L’auteur de ce livre, Laurent Davezies, professeur au CNAM et spécialiste du développement des territoires, entend remettre en question, à travers cet état des lieux datant de 2021, les idées reçues en matière de fractures et d’injustices, perpétuellement proclamées par ceux qu’il nomme les passionnés « d’égalité ».

Une analyse qui demeure valide et instructive en 2024, dans la mesure où elle porte sur une longue période, et permet d’éviter les biais éventuels liés au choc des années Covid.

Ainsi met-il en lumière, au-delà de l’habituel procès établi à l’encontre des grandes métropoles françaises – où se trouverait concentré l’essentiel du système productif – le fait que les créations d’emplois nouveaux dans l’industrie, grâce notamment aux imprimantes 3D et à la robotisation, ont fini par l’emporter depuis 2016 sur les destructions. De même que les mécanismes de formation du revenu des ménages ont permis une réduction des inégalités territoriales. Et ce depuis les années 1960, et plus encore 1980.

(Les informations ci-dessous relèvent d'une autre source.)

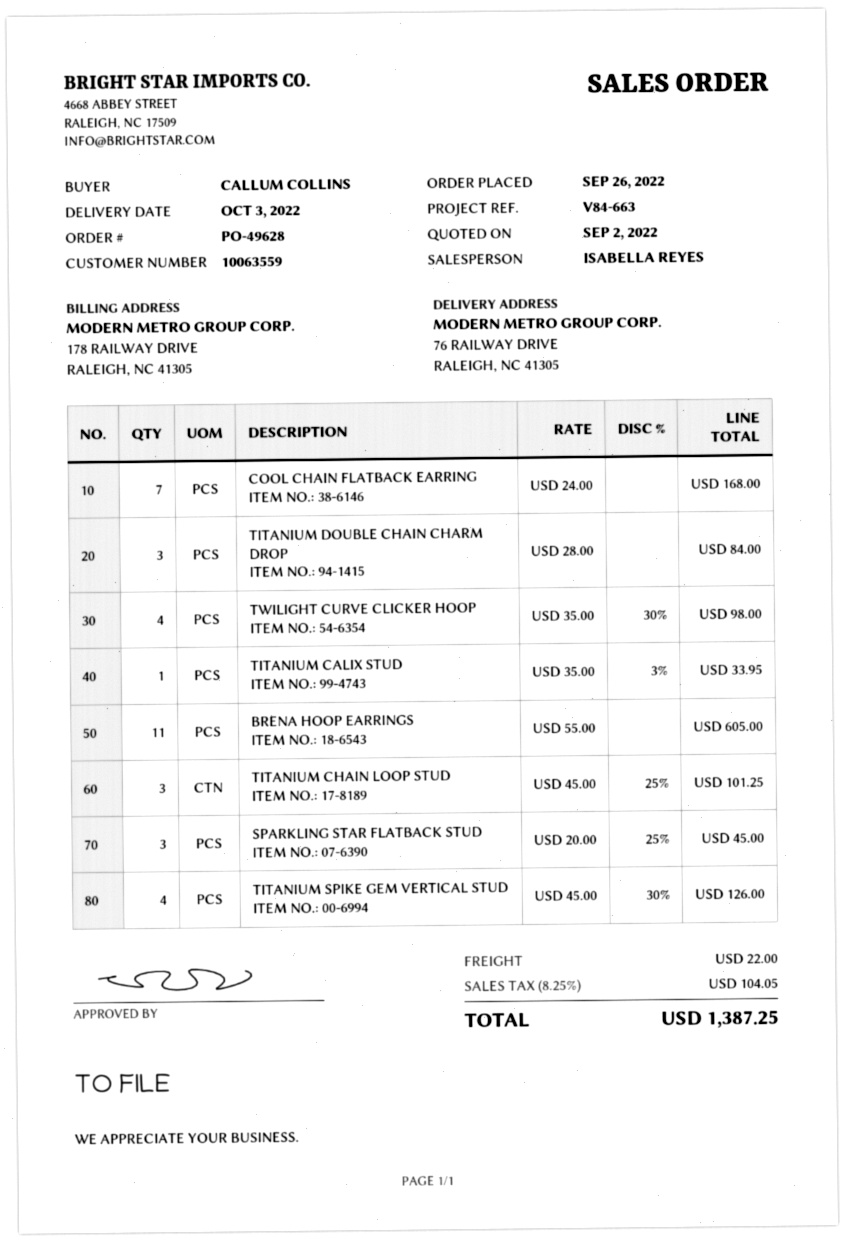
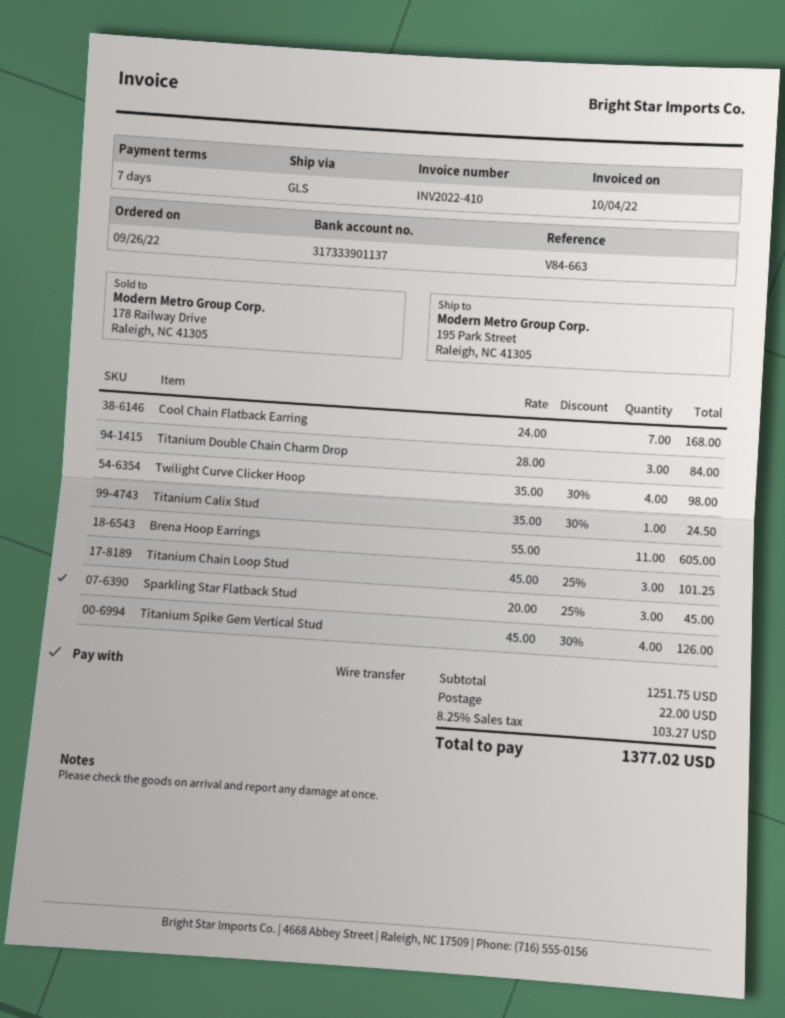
ship to: 76 RAILWAY DRIVE, RALEIGH, NC 41305 -> 195 Park Street, Raleigh, NC 41305
TITANIUM CALIX STUD: 1 x 35.00 - 3% = 33.95 -> 1 x 35.00 - 30% = 24.50
tax: 8.25% = 104.05 -> 8.25% = 103.27
total: 1387.25 -> 1377.02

Autrement dit, les mécanismes de redistribution n’ont cessé de se renforcer au cours de ces décennies, ainsi que l’emploi public, au prix des déficits et de la dette. À rebours de tout ce qui peut être prétendu sans souci de véracité et de rigueur au sujet d’un État qui serait de plus en plus désengagé.

L’échappée des métropoles

Analysant les données statistiques de tout le territoire français dans le détail (l’ouvrage contient de très nombreux chiffres, mais, volontairement je n’en donnerai quasiment pas ici, je renvoie à sa lecture), il montre les évolutions que notre économie a connues. Si, en effet, une vive concentration des emplois privés est à noter en particulier dans les grandes métropoles, surtout après la crise de 2008 – plus spécifiquement un petit nombre d’entre-elles – et que certains centres-villes ont également connu un regain économique, c’est surtout à une transformation des secteurs industriels que l’on a assisté. À travers des mutations particulières.

Ainsi, peu à peu, le nombre de destructions d’emplois dans l’industrie a été plus que compensé par les créations. Mettant en lumière surtout une véritable mutation de ces secteurs et de ces emplois.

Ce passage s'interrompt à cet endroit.